• Problem to work on: For each line below that holds the word "class", make a copy.

*** The records Section Begins ***

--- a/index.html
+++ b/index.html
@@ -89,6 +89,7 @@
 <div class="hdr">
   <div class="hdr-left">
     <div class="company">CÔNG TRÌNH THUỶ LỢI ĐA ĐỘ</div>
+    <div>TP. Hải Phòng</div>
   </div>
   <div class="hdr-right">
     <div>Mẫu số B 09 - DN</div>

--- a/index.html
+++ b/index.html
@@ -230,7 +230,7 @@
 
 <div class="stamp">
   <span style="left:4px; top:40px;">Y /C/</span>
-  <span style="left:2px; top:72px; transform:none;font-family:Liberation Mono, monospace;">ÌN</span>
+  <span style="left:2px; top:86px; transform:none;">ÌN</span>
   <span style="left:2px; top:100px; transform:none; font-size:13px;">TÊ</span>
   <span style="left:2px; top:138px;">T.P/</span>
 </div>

*** The records Section Ends ***

• Solution for this problem:
 <div class="hdr">
   <div class="hdr-left">
     <div class="company">CÔNG TRÌNH THUỶ LỢI ĐA ĐỘ</div>
   <div class="hdr-right">
 <div class="stamp">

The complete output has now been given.